DNA Flips out! Enzymes Repair and Modify DNA in a Surprising Way
Travis, John, Science News
Like cars, an organism's genes require frequent tuning and maintenance to function properly and avoid breakdowns. The mechanics responsible for this servicing are certain specialized proteins--enzymes that bind directly to DNA. Some of these enzymes tack atoms onto DNA, signaling whether a gene is turned on or off. Others scan the genome, searching for DNA in need of repair or removal.
Working on cars or genes can be awkward, however. To get at a broken part, auto mechanics may have to elevate the car on a lift or move undamaged parts out of the way. Similarly, to perform their biochemical maintenance, enzymes often must dramatically distort the normal helical shape of DNA.
The corkscrew structure of DNA consists of two linked strands, each a necklace of molecules called nucleotides, the fundamental building blocks of DNA. On each strand, a nucleotide bonds chemically to the nucleotide above and below it. In addition, creating ladderlike rungs between the strands, every nucleotide forms a weaker connection with a counterpart on the other DNA strand. This joining occurs between bases, a cluster of atoms each nucleotide possesses.
In DNA, bases come in four flavors--adenine, thymine, cytosine, and guanine. (RNA, a single-stranded molecule similar to DNA, substitutes the base uracil for thymine.) Since each base has a regular partner that it pairs with--adenine with thymine and cytosine with guanine--the sequence of nucleotide bases on one DNA strand determines the sequence on the other.

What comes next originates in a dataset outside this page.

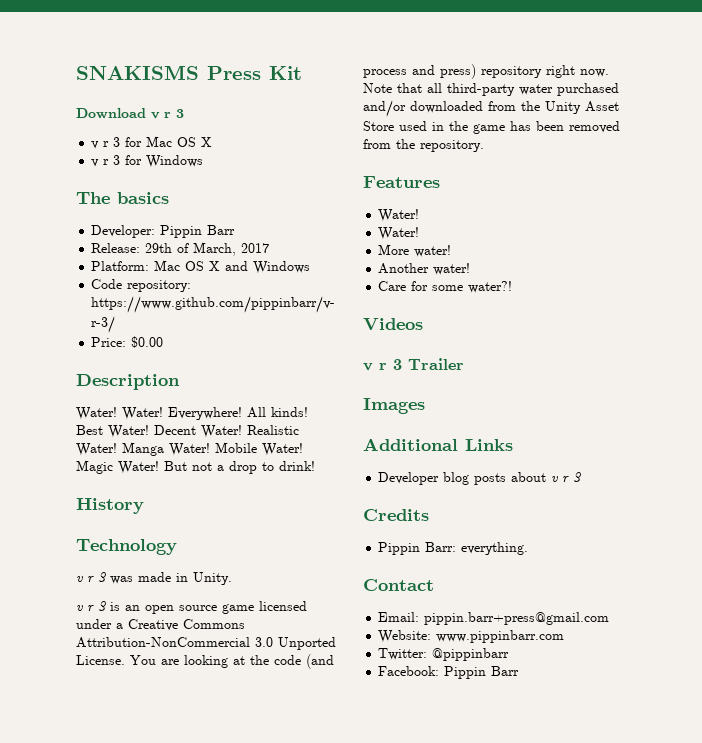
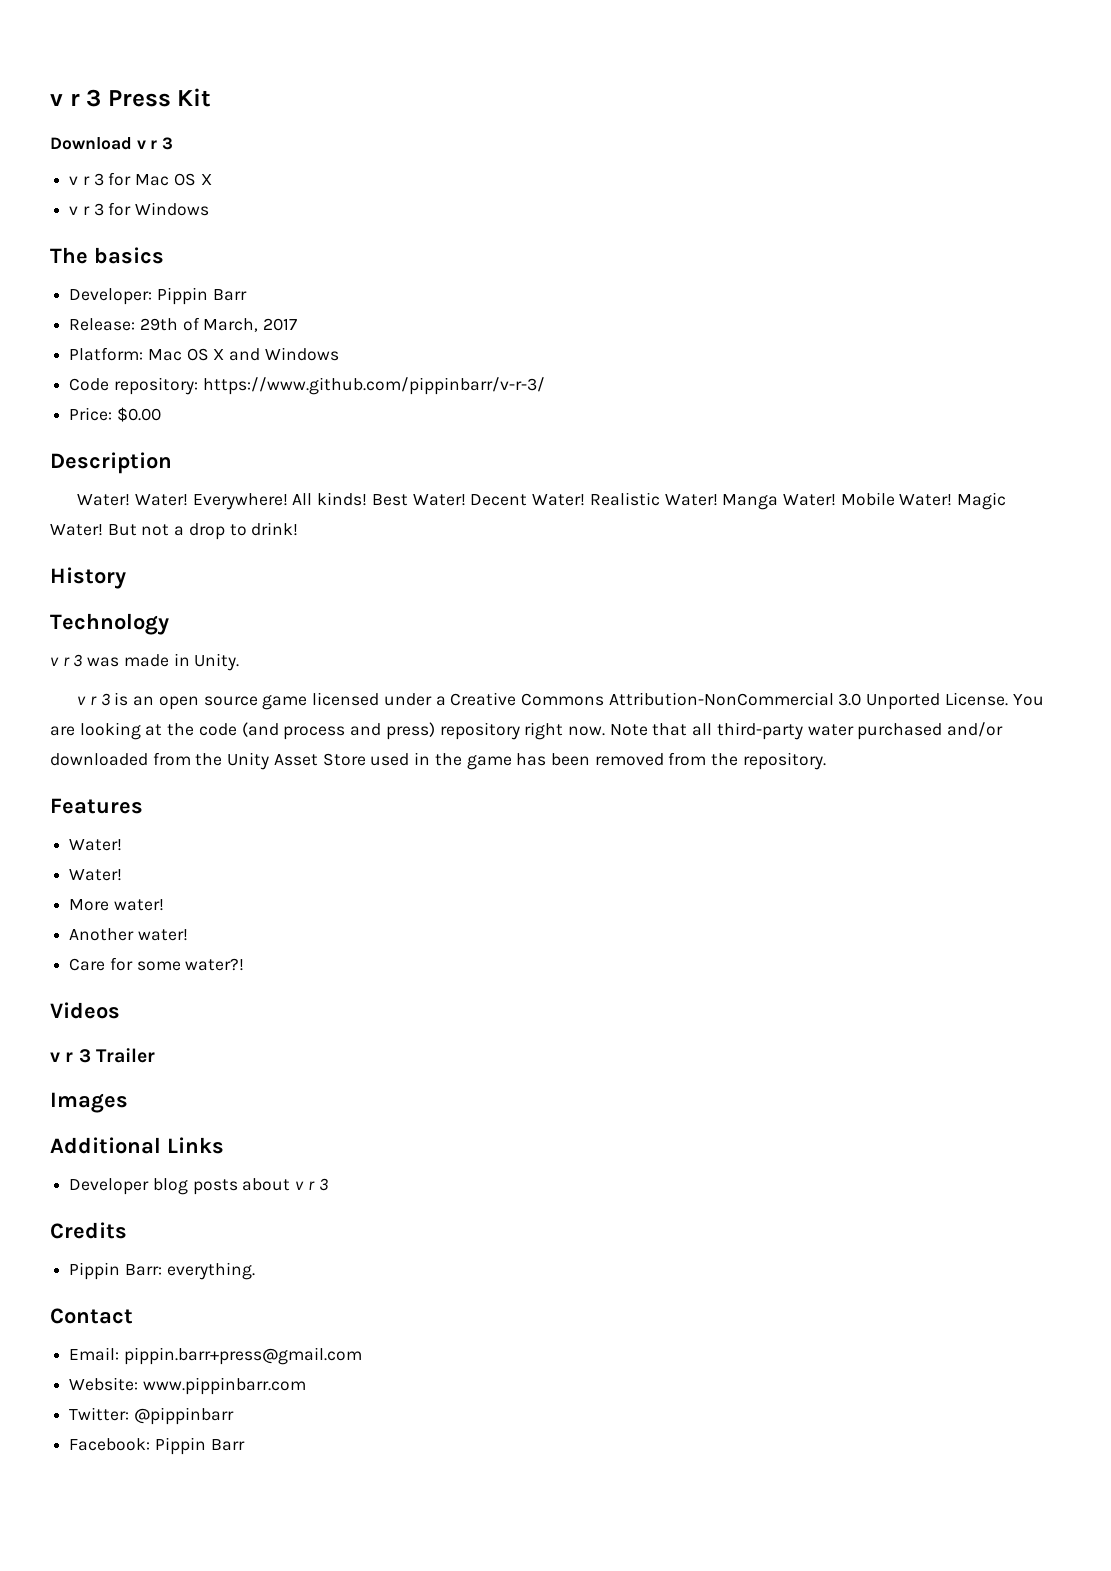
- SNAKISMS Press Kit
+ v r 3 Press Kit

The attraction between bases on opposite strands and the bonds between the nucleotides that make up each strand confer a certain rigidity on DNA's double helix. That stiffness can make it difficult for an enzyme to position itself properly against a nucleotide or its base. As a result, when enzymes bind to DNA, they sometimes bend the DNA or throw a kink into its double helix--temporary distortions that provide greater access to specific parts of a strand. In some cases, an enzyme completely unzips the double helix, splitting it into two distinct strands.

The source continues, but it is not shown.